Comprehensive testing was a selling point for BioPosture. “We learned about Celliant through Deslee Textiles, the company that will be making the fabric using Celliant for our mattresses and pillows,” says Pearl. “We could trust Celliant because of the extensive testing done on their proprietary fibers.”

Healthy relationships

“Partnering with Celliant fit into our marketing strategy through licensed health care professionals,” Pearl says. He predicts BioPosture’s list of 600 affiliated health care providers will grow to 3,000 in the next few years. “We reach them through their state and national associations. We’re coordinating with the Florida Chiropractic Association’s 4,800 members, for example,” he says. Chiropractors, he suggests, are likely to seek out natural products for their patients.

“We’re always looking for new products. New products are what attract people to your booth at a trade show. The new product is a conversation starter, an introduction to all the products you make,” Abbey says. “Fieldtex is willing to consider small projects. We have made prototypes that don’t go anywhere and we have seemingly small projects that have turned into multimillion-dollar accounts. Manufacturers should look seriously at small start-ups. Take the chance of making a prototype and see if it goes someplace.”

Aperfine anticipates that three to six new products will emerge on the market in the next 12 months using their technology. “Companies will use our four-color, three-temperature fabric that gives visual indication of body heat in health care products for elderly patients, people in the healing process and folks with chronic illness,” she says.
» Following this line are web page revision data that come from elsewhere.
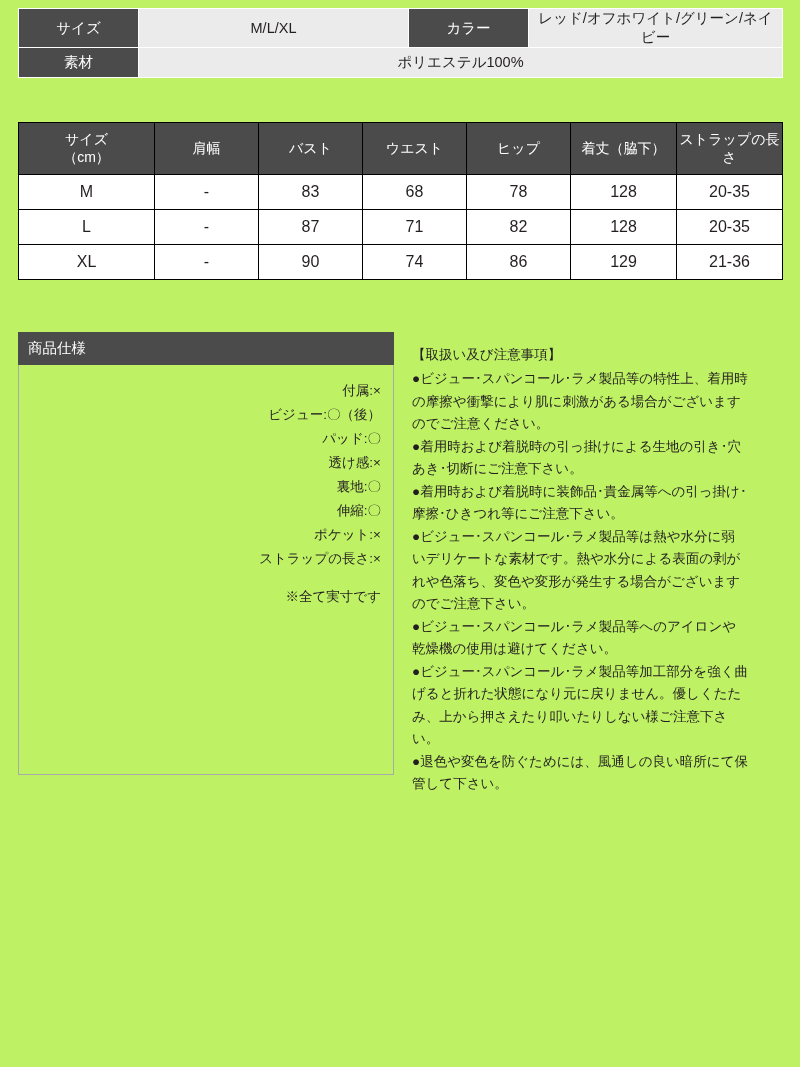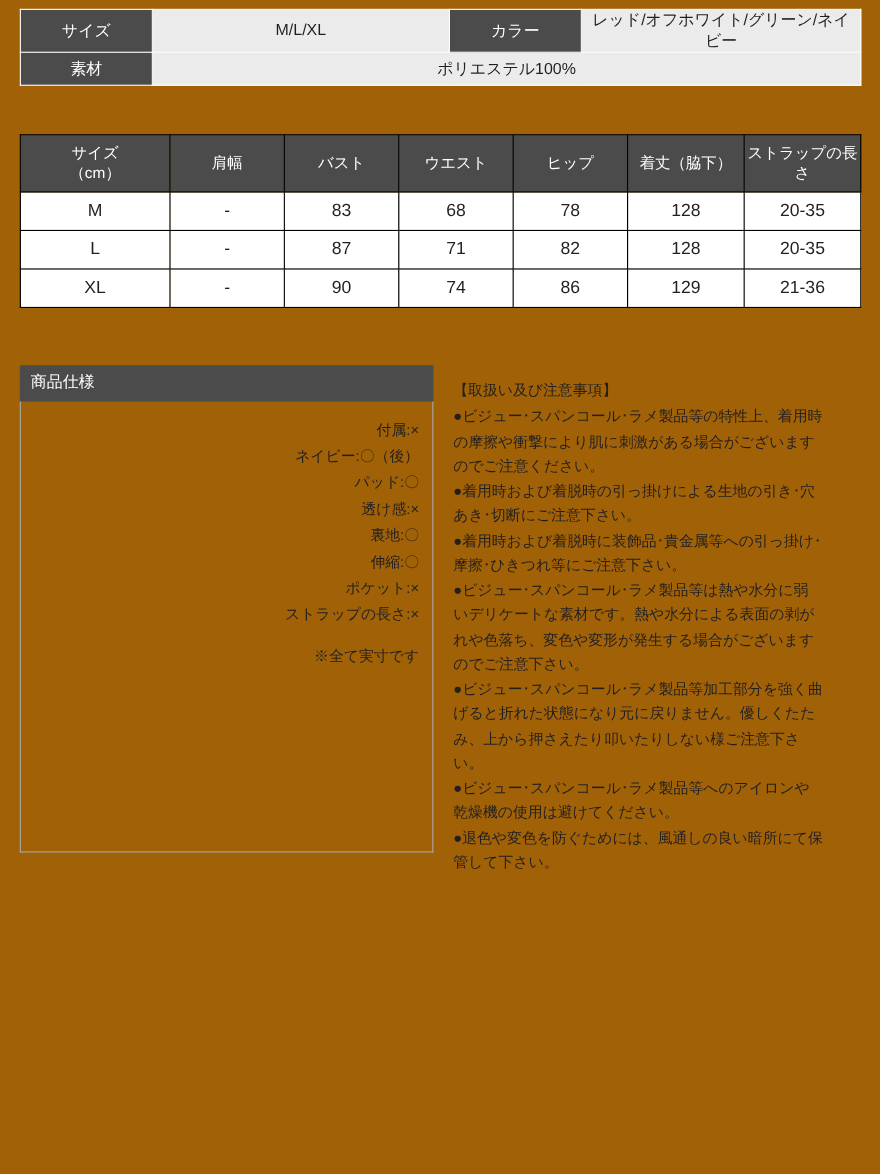"サイズ" .page { background: #a16207 -> #bef264 }
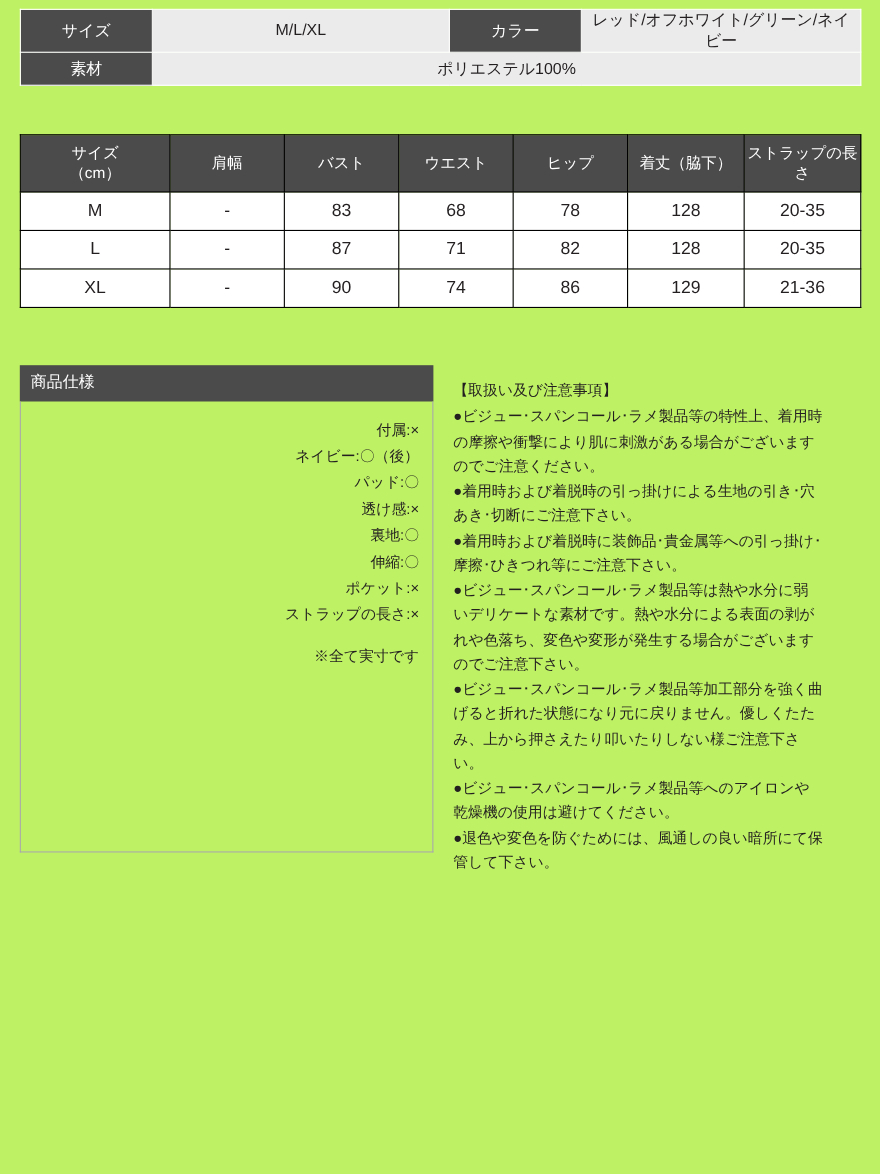"ネイビー:〇（後）" div { text: ネイビ -> ビジュ }
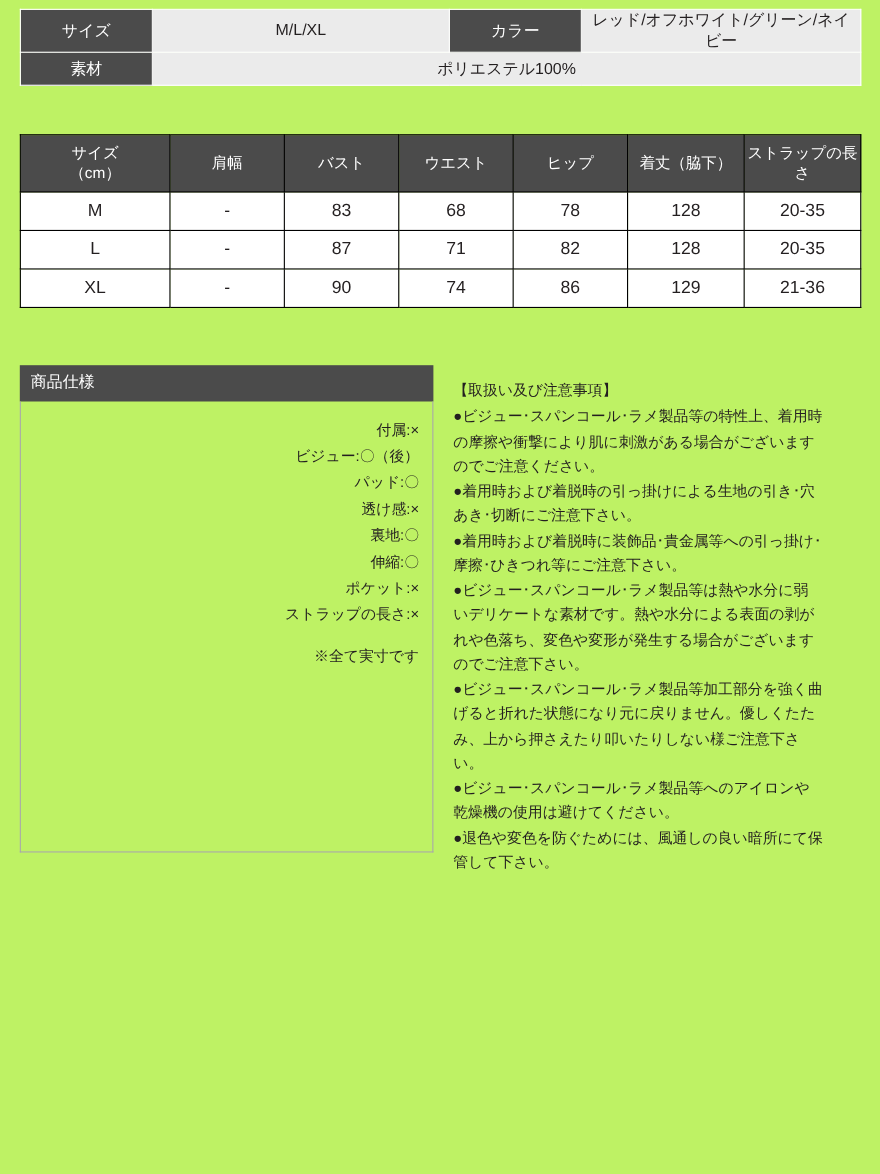"●ビジュー･スパンコール･ラメ製品等加工部分を強く曲げると折れた状態になり元に戻" p { order: before "●ビジュー･スパンコール･ラメ製品等へのアイロンや乾燥機の使用は避けてください。" -> after "●ビジュー･スパンコール･ラメ製品等へのアイロンや乾燥機の使用は避けてください。" }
The companies Chameleon works with become partners, Aperfine says. “Companies come to us for many reasons: they may want to have an edge on a competitor, they may need visual indicators that therapy temperature has been reached,” she says. “We might collaborate with a textile company or one with proprietary technology. We investigate how to combine knowledge and create innovation without compromising the integrity of either partner. We take our time to get a product right.”

Dara Syrkin is a freelance writer based in Minneapolis, Minn.